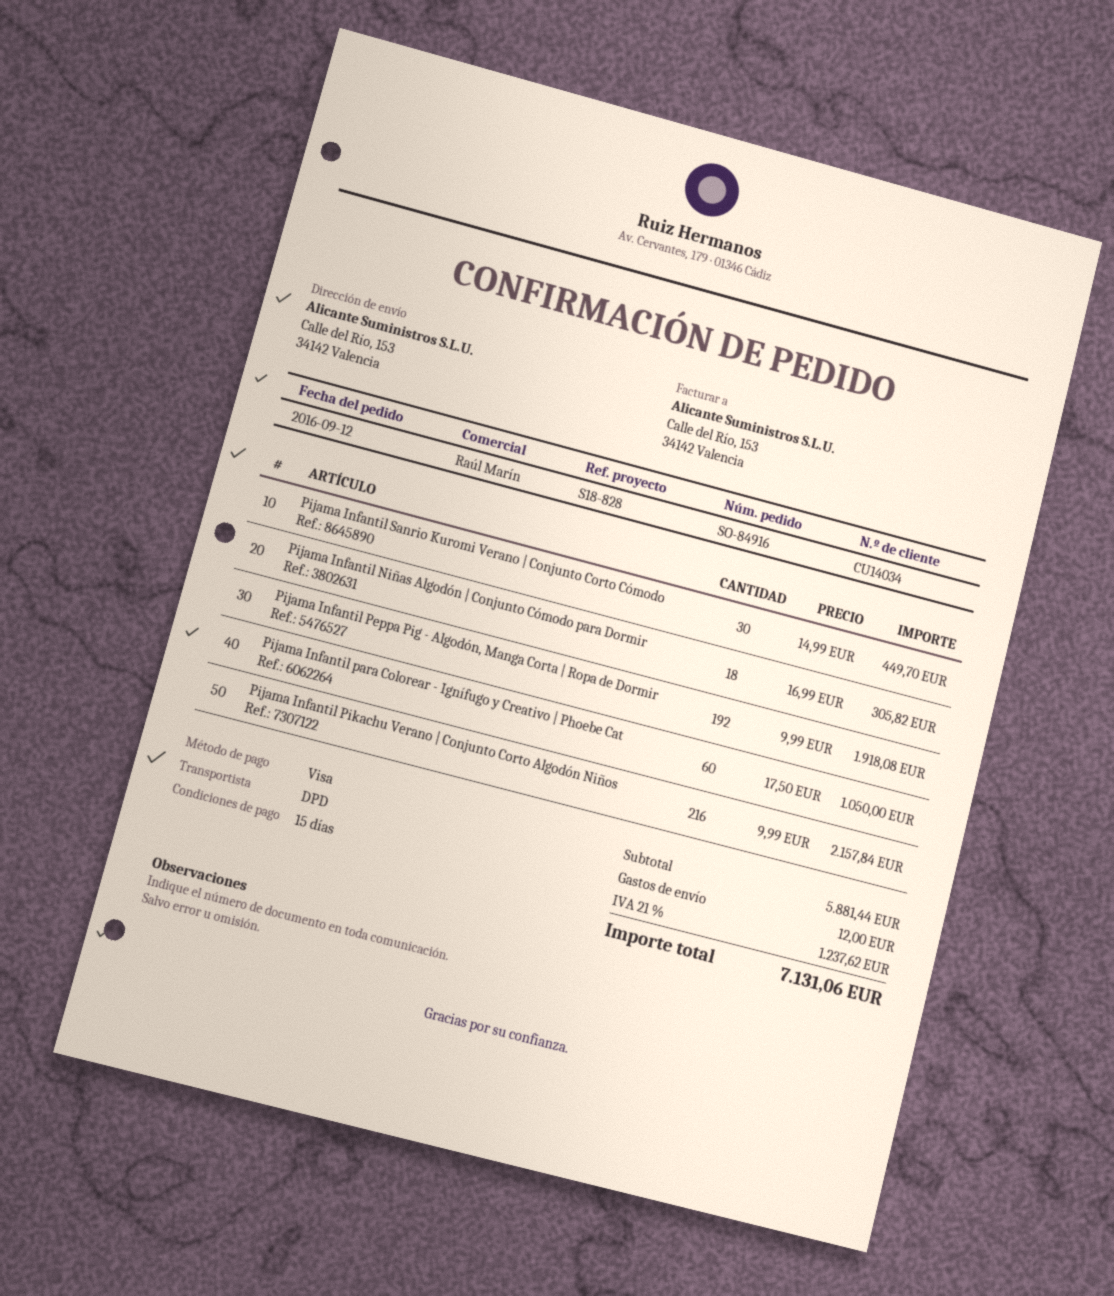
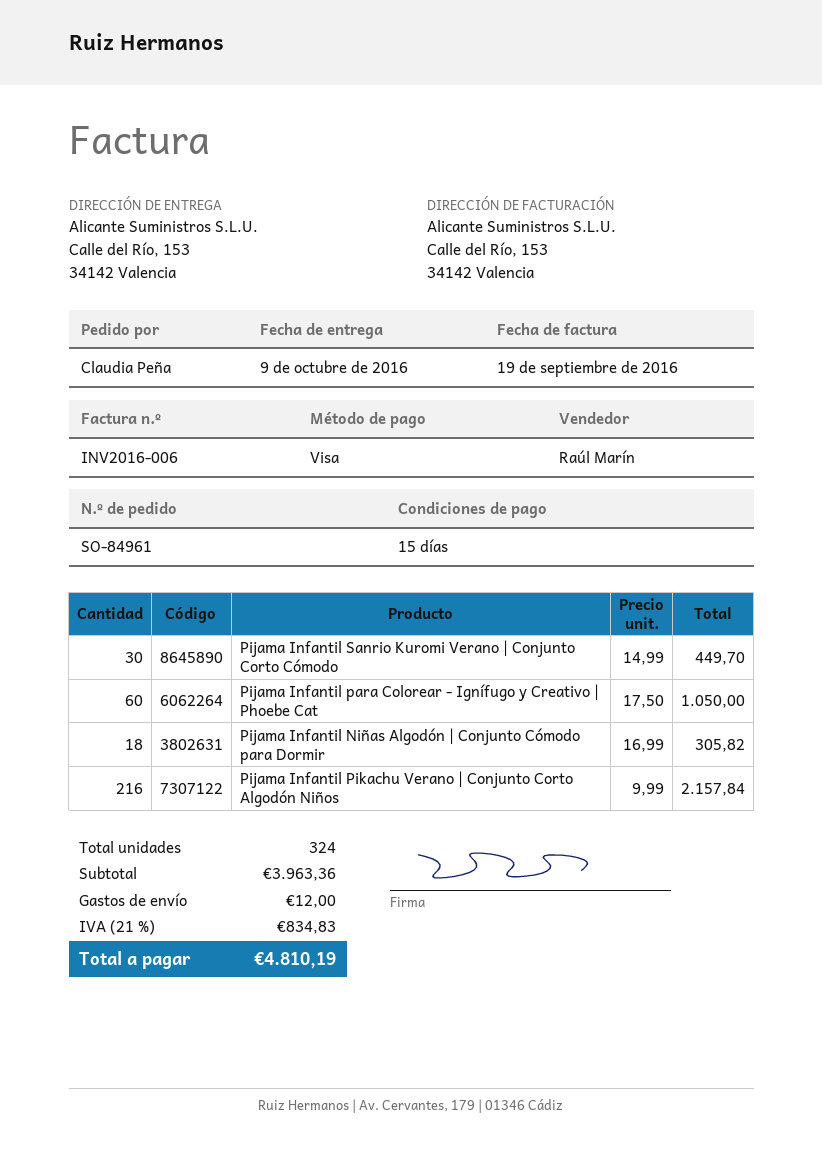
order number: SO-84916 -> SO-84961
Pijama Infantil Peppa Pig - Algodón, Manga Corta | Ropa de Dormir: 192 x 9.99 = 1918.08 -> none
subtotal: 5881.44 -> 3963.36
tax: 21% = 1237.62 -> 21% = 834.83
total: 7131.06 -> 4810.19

> [Exercise objective] Reproduce every record above exactly as given, excluding pictures from the result.

> [Solution below]
order number: SO-84916 -> SO-84961
Pijama Infantil Peppa Pig - Algodón, Manga Corta | Ropa de Dormir: 192 x 9.99 = 1918.08 -> none
subtotal: 5881.44 -> 3963.36
tax: 21% = 1237.62 -> 21% = 834.83
total: 7131.06 -> 4810.19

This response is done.